SUPPLIED ENTRIES:
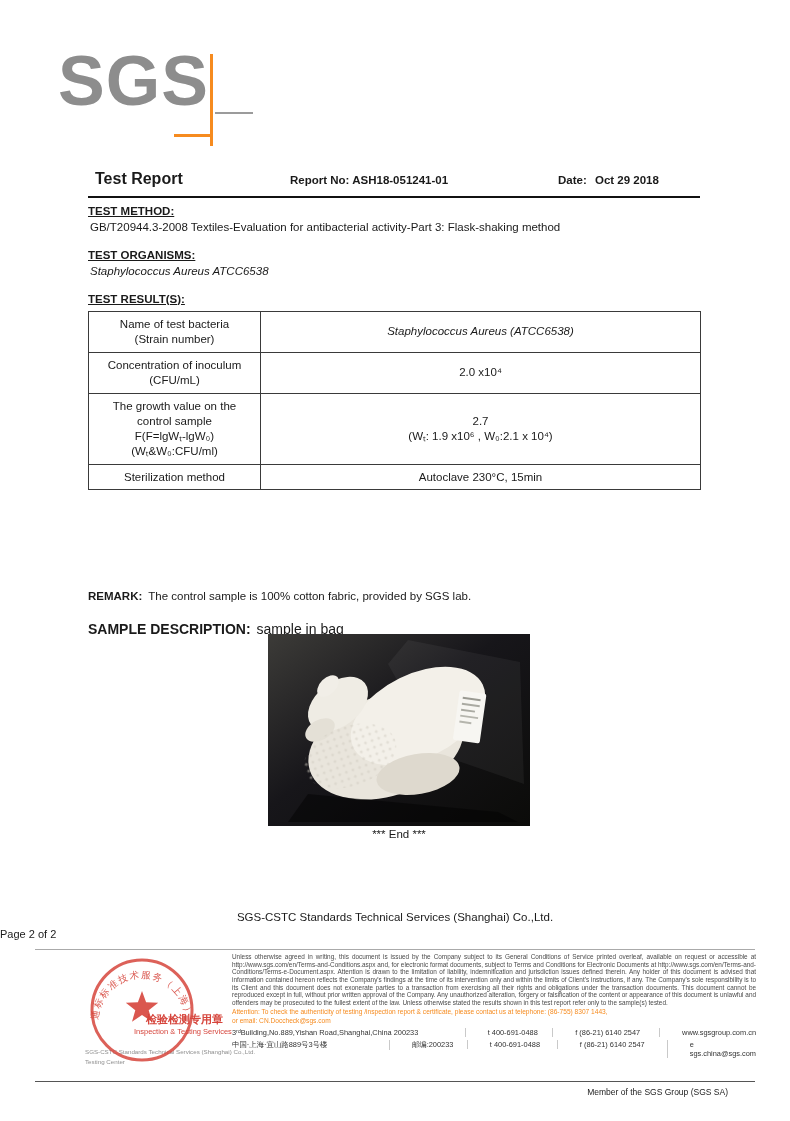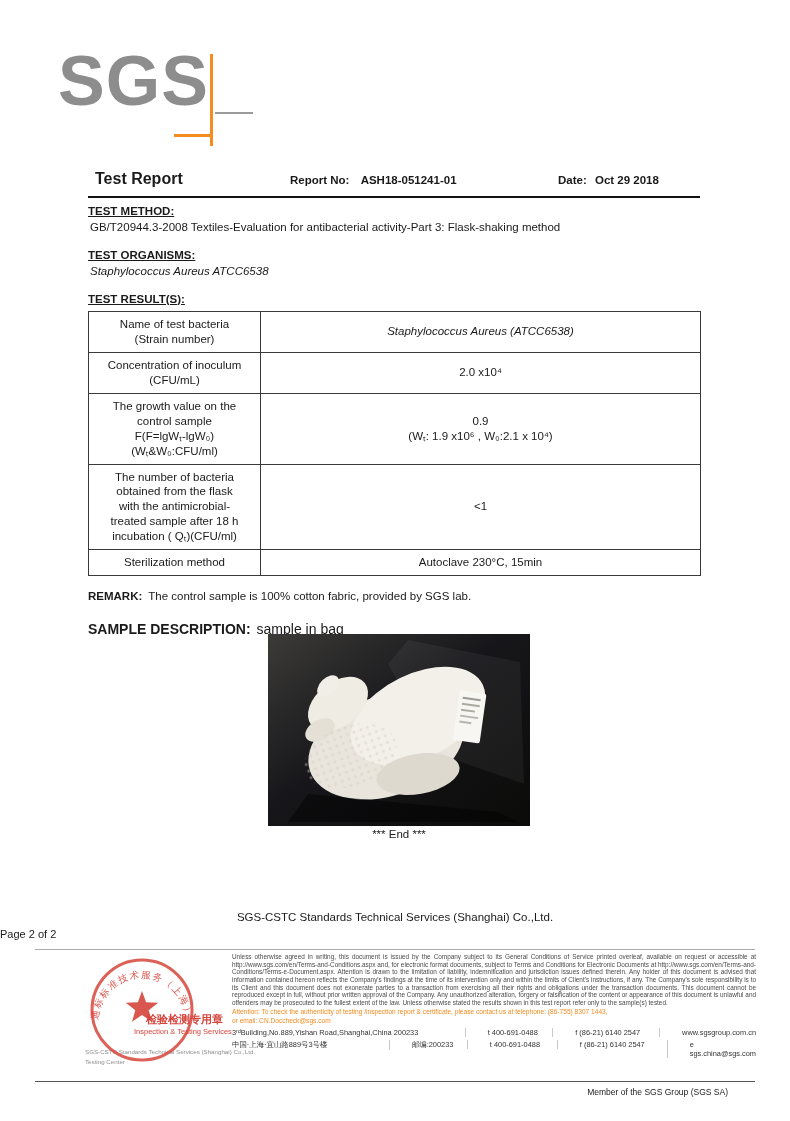--- a/index.html
+++ b/index.html
@@ -80,21 +80,21 @@
     <div class="logo-text">SGS</div>
     <div class="logo-vbar"></div>
     <div class="logo-hbar-orange"></div>
     <div class="logo-hbar-gray"></div>
   </div>
 
   <div class="title-row">
     <span class="report-title">Test Report</span>
     <span class="report-no">
       <span>Report No:</span>
-      <span style="margin-left:8px;">ASH18-051241-01</span>
+      <span style="margin-left:0;">ASH18-051241-01</span>
     </span>
     <span class="date-field">
       <span>Date:</span>
       <span style="margin-left:5px;">Oct 29 2018</span>
     </span>
   </div>
   <div class="title-rule"></div>
 
   <div class="sec-heading h-method">TEST METHOD:</div>
   <div class="sec-body b-method">GB/T20944.3-2008 Textiles-Evaluation for antibacterial activity-Part 3: Flask-shaking method</div>
@@ -118,30 +118,22 @@
       <tr>
         <td class="cell-label">Concentration of inoculum
 (CFU/mL)</td>
         <td class="cell-value">2.0 x10⁴</td>
       </tr>
       <tr>
         <td class="cell-label">The growth value on the
 control sample
 F(F=lgWₜ-lgW₀)
 (Wₜ&amp;W₀:CFU/ml)</td>
-        <td class="cell-value">0.9
+        <td class="cell-value">2.7
 (Wₜ: 1.9 x10⁶ , W₀:2.1 x 10⁴)</td>
-      </tr>
-      <tr>
-        <td class="cell-label">The number of bacteria
-obtained from the flask
-with the antimicrobial-
-treated sample after 18 h
-incubation ( Qₜ)(CFU/ml)</td>
-        <td class="cell-value">&lt;1</td>
       </tr>
       <tr>
         <td class="cell-label">Sterilization method</td>
         <td class="cell-value">Autoclave 230°C, 15min</td>
       </tr>
     </tbody>
   </table>
 
   <div class="remark">
     <span class="inline-label">REMARK:</span><span>The control sample is 100% cotton fabric, provided by SGS lab.</span>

WHAT TO PRODUCE: Write every record out again exactly as written. Pictures don't belong in the copy.

ANSWER TO THE PROBLEM:
--- a/index.html
+++ b/index.html
@@ -80,21 +80,21 @@
     <div class="logo-text">SGS</div>
     <div class="logo-vbar"></div>
     <div class="logo-hbar-orange"></div>
     <div class="logo-hbar-gray"></div>
   </div>
 
   <div class="title-row">
     <span class="report-title">Test Report</span>
     <span class="report-no">
       <span>Report No:</span>
-      <span style="margin-left:8px;">ASH18-051241-01</span>
+      <span style="margin-left:0;">ASH18-051241-01</span>
     </span>
     <span class="date-field">
       <span>Date:</span>
       <span style="margin-left:5px;">Oct 29 2018</span>
     </span>
   </div>
   <div class="title-rule"></div>
 
   <div class="sec-heading h-method">TEST METHOD:</div>
   <div class="sec-body b-method">GB/T20944.3-2008 Textiles-Evaluation for antibacterial activity-Part 3: Flask-shaking method</div>
@@ -118,30 +118,22 @@
       <tr>
         <td class="cell-label">Concentration of inoculum
 (CFU/mL)</td>
         <td class="cell-value">2.0 x10⁴</td>
       </tr>
       <tr>
         <td class="cell-label">The growth value on the
 control sample
 F(F=lgWₜ-lgW₀)
 (Wₜ&amp;W₀:CFU/ml)</td>
-        <td class="cell-value">0.9
+        <td class="cell-value">2.7
 (Wₜ: 1.9 x10⁶ , W₀:2.1 x 10⁴)</td>
-      </tr>
-      <tr>
-        <td class="cell-label">The number of bacteria
-obtained from the flask
-with the antimicrobial-
-treated sample after 18 h
-incubation ( Qₜ)(CFU/ml)</td>
-        <td class="cell-value">&lt;1</td>
       </tr>
       <tr>
         <td class="cell-label">Sterilization method</td>
         <td class="cell-value">Autoclave 230°C, 15min</td>
       </tr>
     </tbody>
   </table>
 
   <div class="remark">
     <span class="inline-label">REMARK:</span><span>The control sample is 100% cotton fabric, provided by SGS lab.</span>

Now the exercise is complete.